═══ Dataset content ═══
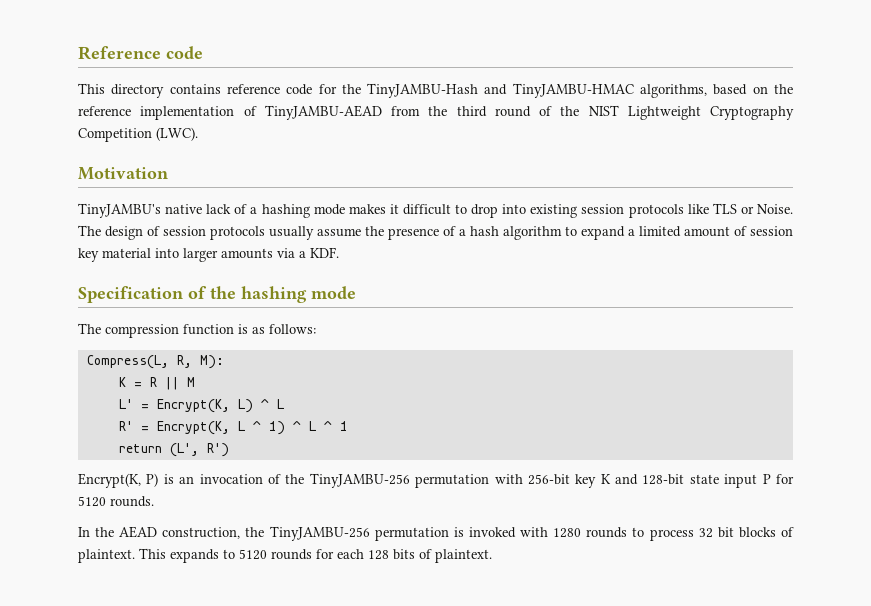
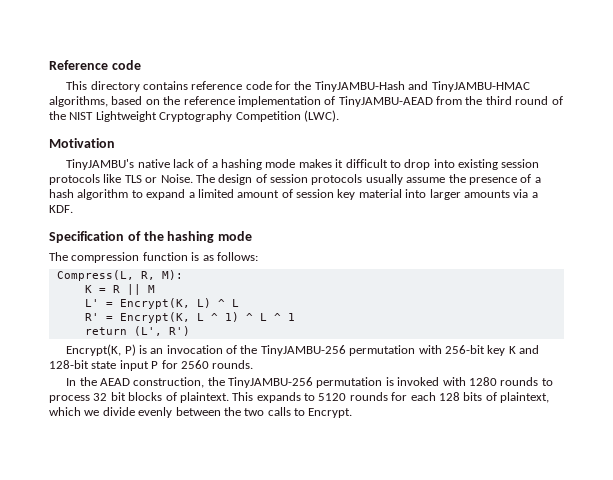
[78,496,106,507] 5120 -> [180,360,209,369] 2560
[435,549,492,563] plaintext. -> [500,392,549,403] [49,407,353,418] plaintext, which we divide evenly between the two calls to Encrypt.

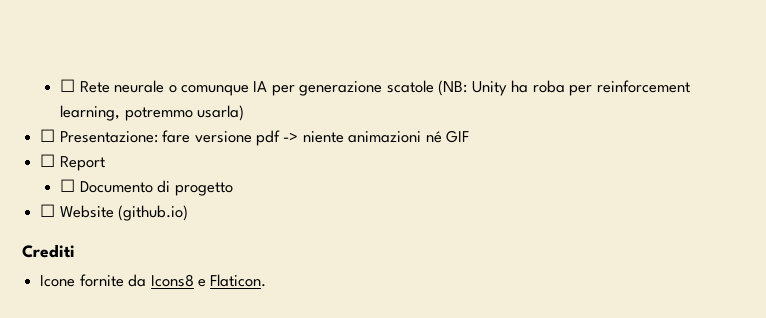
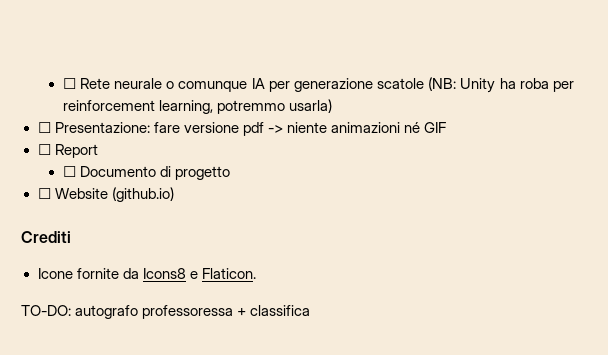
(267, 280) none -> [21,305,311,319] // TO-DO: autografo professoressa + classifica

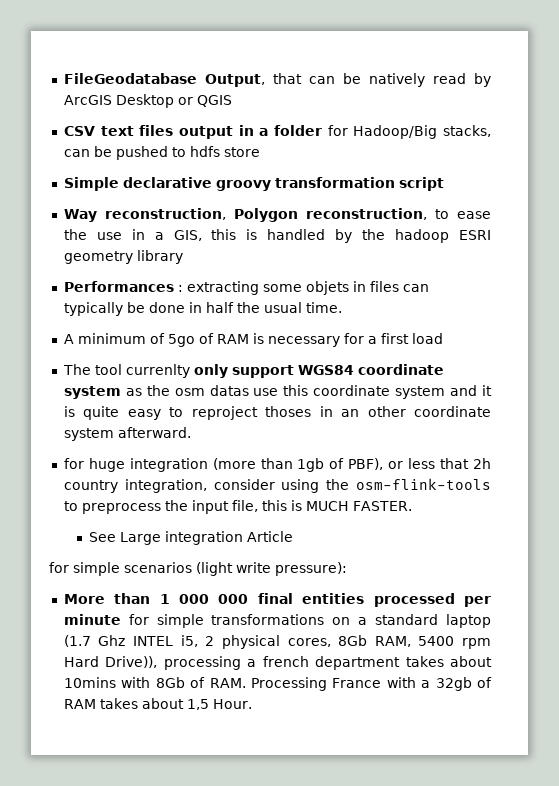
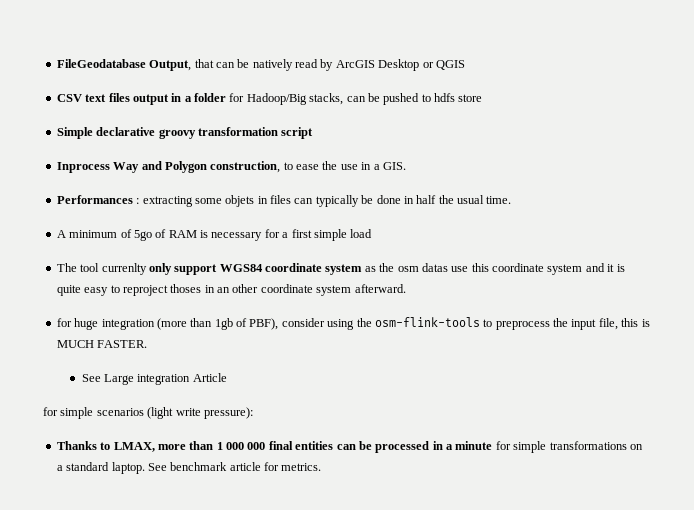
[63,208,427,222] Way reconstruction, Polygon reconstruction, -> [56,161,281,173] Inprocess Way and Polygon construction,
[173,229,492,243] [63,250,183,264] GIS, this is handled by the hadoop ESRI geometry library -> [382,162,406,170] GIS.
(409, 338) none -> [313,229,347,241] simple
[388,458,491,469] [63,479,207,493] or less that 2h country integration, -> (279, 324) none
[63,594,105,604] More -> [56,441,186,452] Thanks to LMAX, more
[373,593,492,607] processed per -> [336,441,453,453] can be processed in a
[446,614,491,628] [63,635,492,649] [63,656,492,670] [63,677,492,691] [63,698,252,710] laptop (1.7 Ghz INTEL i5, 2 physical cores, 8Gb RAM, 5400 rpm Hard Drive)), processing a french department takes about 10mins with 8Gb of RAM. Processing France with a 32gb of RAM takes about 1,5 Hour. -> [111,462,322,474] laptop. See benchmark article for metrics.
═══
▸ **Aim of the exercise**: Output the data exactly as it appears. The pictures do not belong in it.

▸ **Expected answer**:
[78,496,106,507] 5120 -> [180,360,209,369] 2560
[435,549,492,563] plaintext. -> [500,392,549,403] [49,407,353,418] plaintext, which we divide evenly between the two calls to Encrypt.

(267, 280) none -> [21,305,311,319] // TO-DO: autografo professoressa + classifica

[63,208,427,222] Way reconstruction, Polygon reconstruction, -> [56,161,281,173] Inprocess Way and Polygon construction,
[173,229,492,243] [63,250,183,264] GIS, this is handled by the hadoop ESRI geometry library -> [382,162,406,170] GIS.
(409, 338) none -> [313,229,347,241] simple
[388,458,491,469] [63,479,207,493] or less that 2h country integration, -> (279, 324) none
[63,594,105,604] More -> [56,441,186,452] Thanks to LMAX, more
[373,593,492,607] processed per -> [336,441,453,453] can be processed in a
[446,614,491,628] [63,635,492,649] [63,656,492,670] [63,677,492,691] [63,698,252,710] laptop (1.7 Ghz INTEL i5, 2 physical cores, 8Gb RAM, 5400 rpm Hard Drive)), processing a french department takes about 10mins with 8Gb of RAM. Processing France with a 32gb of RAM takes about 1,5 Hour. -> [111,462,322,474] laptop. See benchmark article for metrics.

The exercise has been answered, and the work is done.